Created on 2015-11-02 23:08 by r.david.murray, last changed 2022-04-11 14:58 by admin.

Files
File name Uploaded Description Edit
with_traceback_monkeypatch.py Tadhg McDonald-Jensen, 2020-07-17 11:09 python code to change line shown in tracebacks to point to with statement when error is thrown in exit.
with_traceback_fixed+async.py Tadhg McDonald-Jensen, 2020-07-17 11:36 python code to change line shown in tracebacks to point to with or async with statement when error is thrown in exit.
Messages (9)
msg253949 - (view) Author: R. David Murray (r.david.murray) * (Python committer) Date: 2015-11-02 23:08
This is at least the second time that I've wasted a bunch of debugging time being mislead by the traceback from __exit__.  Perhaps I will remember from now on, but...I wonder if it would be possible/practical to improve the situation.  The problem is that in the traceback printed when __exit__ throws an error, the source line printed before the source line from inside the __exit__ is the last line of the 'with' block.  I kept staring at that line trying to figure out how the exception could possibly be getting raised from that line...which of course it wasn't really, it was the "line" in between that one and the next one, a psuedo-line representing the exit from the block.

I don't know if it would be worth the effort that would be required to somehow clarify this in the traceback (I'm not even sure what that would *look* like...maybe the first line of the with block instead?), but I thought I'd raise the issue to see if anyone had any clever ideas.

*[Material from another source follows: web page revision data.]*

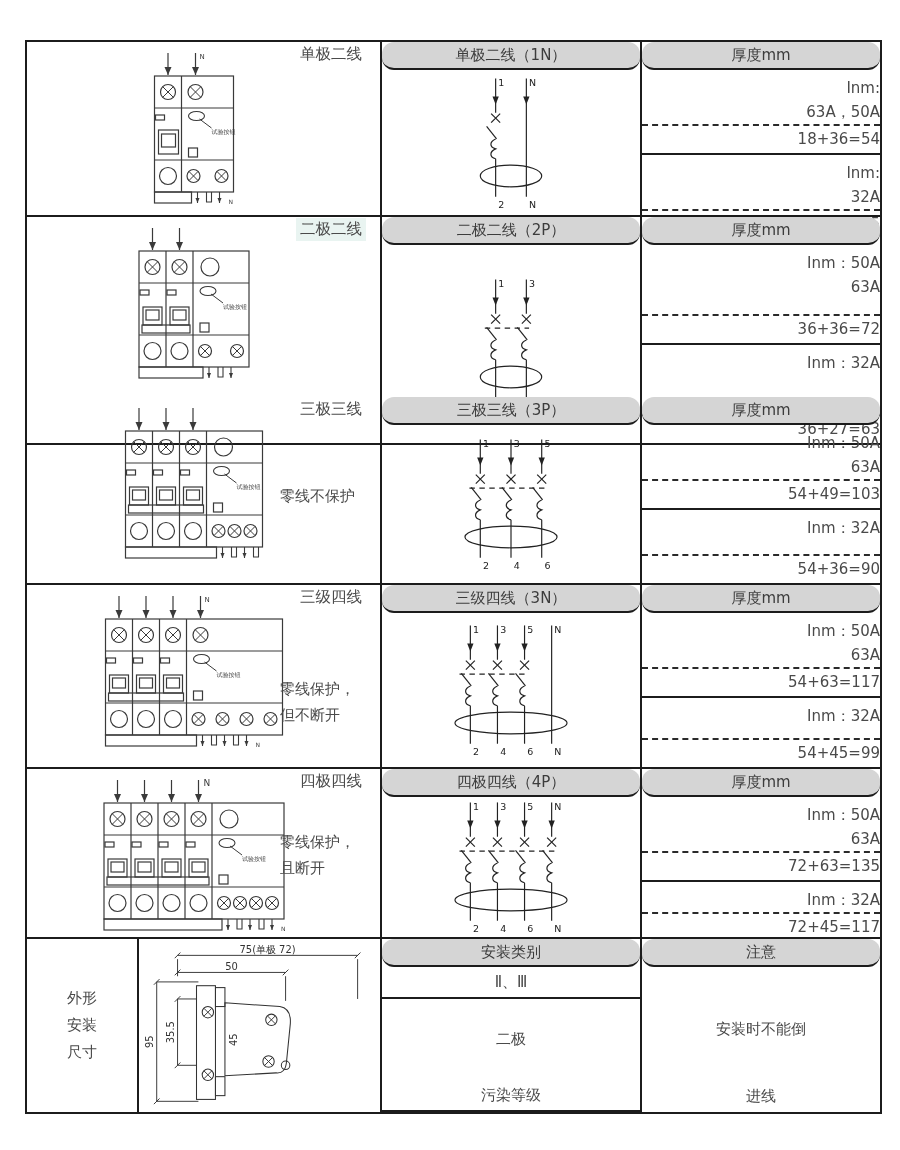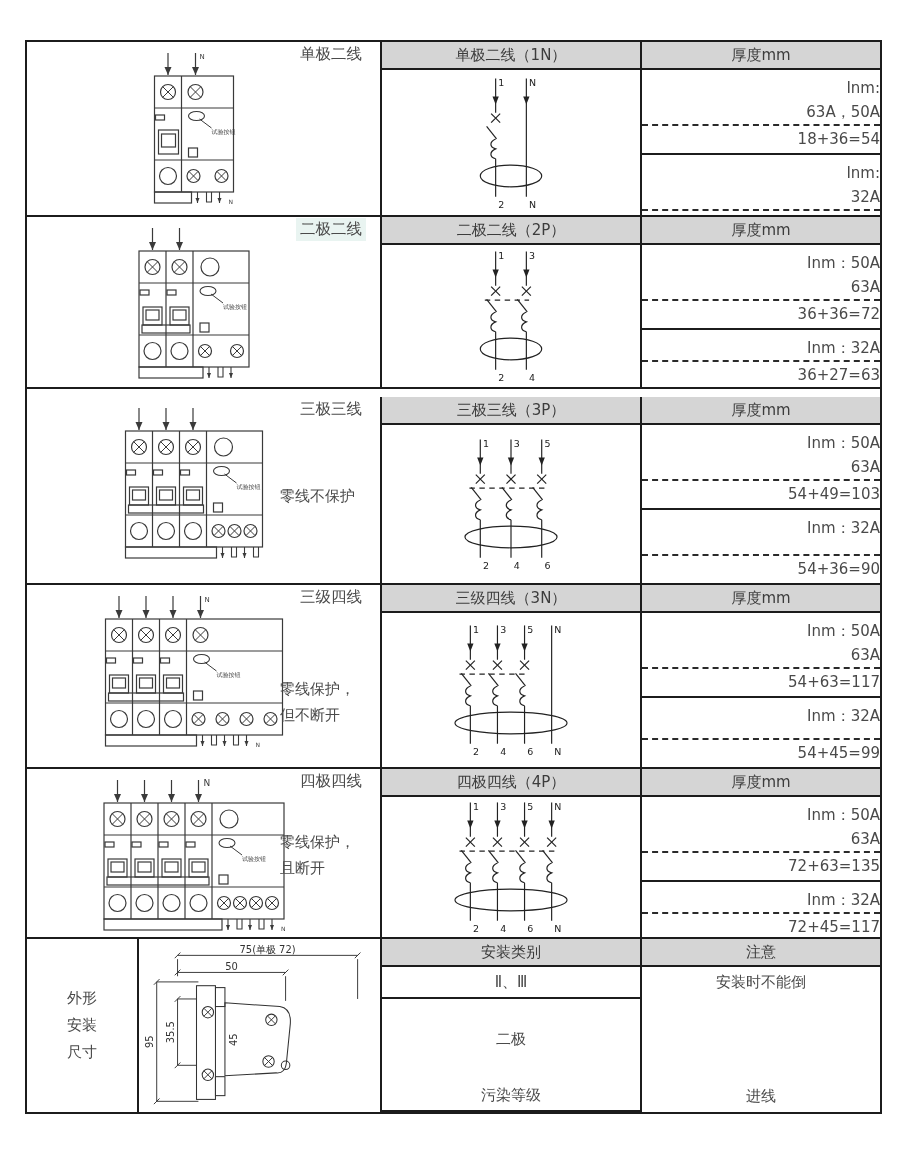"单极二线（1N）" .hdr { border-radius: none -> 12px }
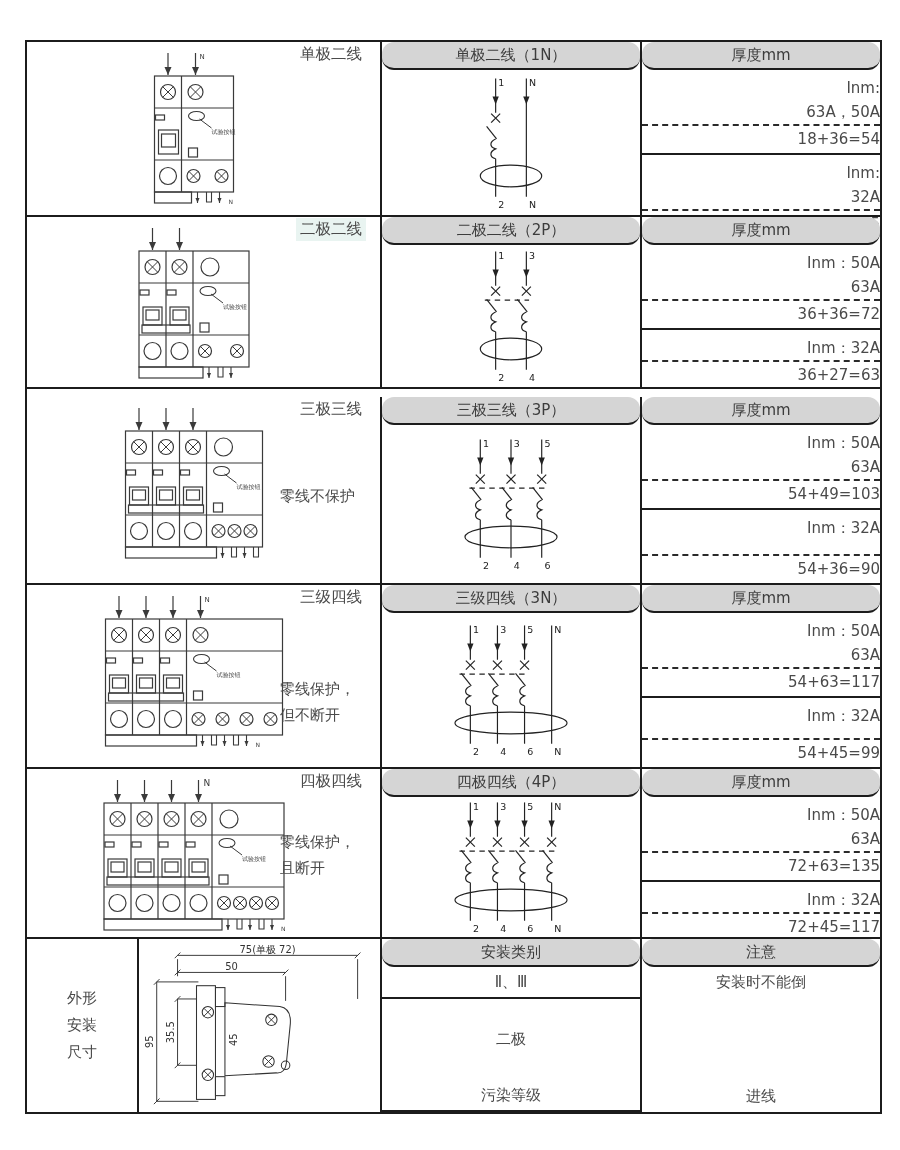"二极二线" .r1 { height: 172px -> 228px }
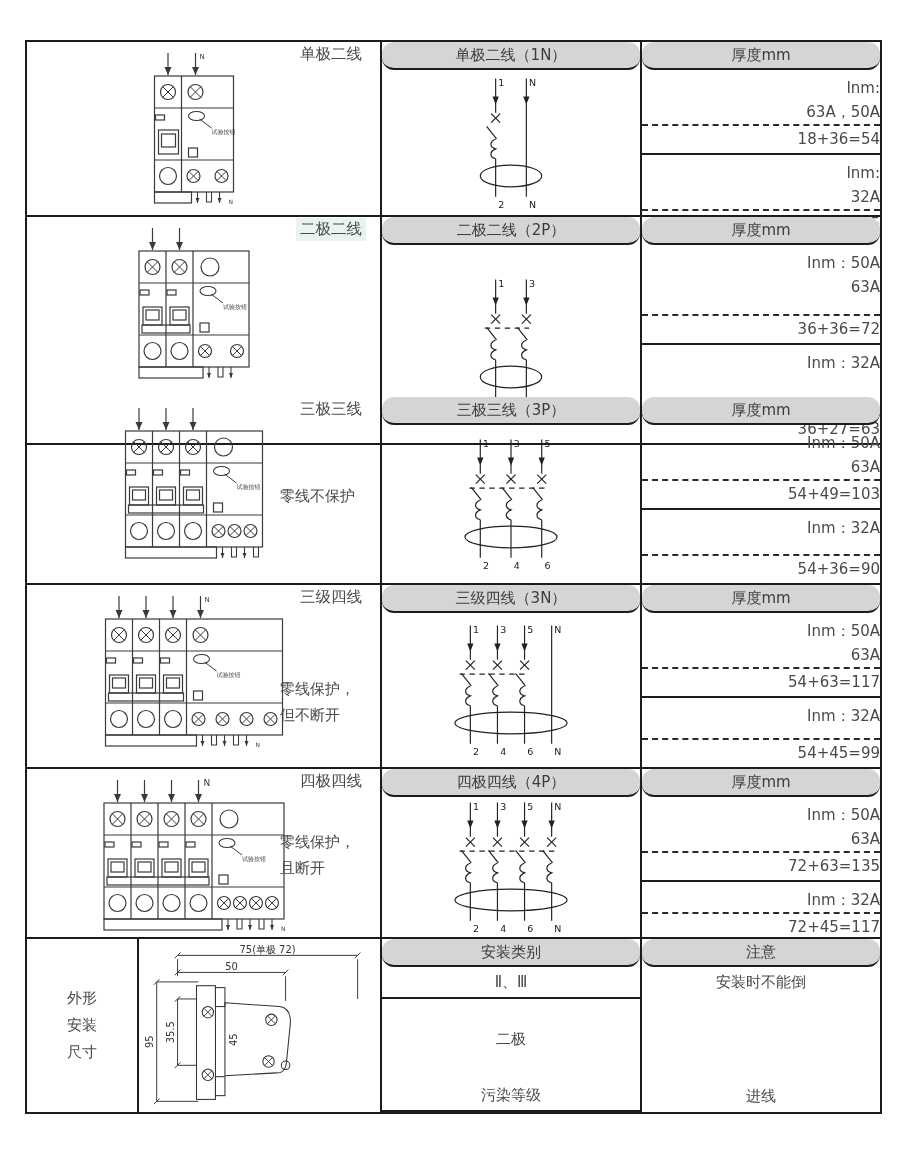"安装时不能倒" .note-cell { gap: none -> 36px; justify-content: space-between -> flex-end }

(Hopefully I haven't done this before...I tried searching for similar issues and didn't find anything.)
msg253964 - (view) Author: Martin Panter (martin.panter) * (Python committer) Date: 2015-11-03 03:27
I guess you are mainly complaining about when __exit__() implementation is built into the interpreter. E.g., given demo.py:

with open("/dev/full", "wb") as file:
    file.write(b"data")
    print("All is well")
print("Not executed")

the output looks like

All is well
Traceback (most recent call last):
  File "demo.py", line 3, in <module>
    print("All is well")
OSError: [Errno 28] No space left on device

When __exit__() is implemented natively in Python, you get more of a hint:

Traceback (most recent call last):
  File "demo.py", line 4, in <module>
    print("All is well")
  File "/home/proj/python/cpython/Lib/_pyio.py", line 457, in __exit__
    self.close()
  File "/home/proj/python/cpython/Lib/_pyio.py", line 773, in close
    self.flush()
  File "/home/proj/python/cpython/Lib/_pyio.py", line 1210, in flush
    self._flush_unlocked()
  File "/home/proj/python/cpython/Lib/_pyio.py", line 1217, in _flush_unlocked
    n = self.raw.write(self._write_buf)
  File "/home/proj/python/cpython/Lib/_pyio.py", line 1614, in write
    return os.write(self._fd, b)
OSError: [Errno 28] No space left on device

Maybe another option would be to insert a virtual frame in the built-in version of the traceback:

Traceback (most recent call last):
  File "demo.py", line 3, in <module>
    print("All is well")
  File "<built in>", line ???, in <context manager exit>
OSError: [Errno 28] No space left on device
msg253997 - (view) Author: R. David Murray (r.david.murray) * (Python committer) Date: 2015-11-03 15:20
What caught me out was more like this (but more complicated so it wasn't obvious the line mentioned wasn't part of the exception chain; in fact it looked like it was since it was a line that could very well have raised the exception in question):

    rdmurray@pydev:~/python/p36>cat temp.py
    def do_something():
        try:
            foo()
        except Exception:
            print('caught in do_something')
            raise

    def foo():
        with cm():
            print('all is well')

    class cm:

        def __enter__(self):
            return self

        def __exit__(*args, **kw):
            raise Exception('exception in __exit__')

    do_something()
    rdmurray@pydev:~/python/p36>./python temp.py
    all is well
    caught in do_something
    Traceback (most recent call last):
      File "temp.py", line 20, in <module>
        do_something()
      File "temp.py", line 3, in do_something
        foo()
      File "temp.py", line 10, in foo
        print('all is well')
      File "temp.py", line 18, in __exit__
        raise Exception('exception in __exit__')
    Exception: exception in __exit__

The confusing line in the traceback is "print('all is well')", which obviously isn't raising the exception.
msg254244 - (view) Author: Terry J. Reedy (terry.reedy) * (Python committer) Date: 2015-11-07 00:30
In Martin's example, I would expect the first line of the traceback to be the file write that raised the exception, not the print that is never executed.  If print were writing to a different device than the first line, the traceback would be positively misleading.  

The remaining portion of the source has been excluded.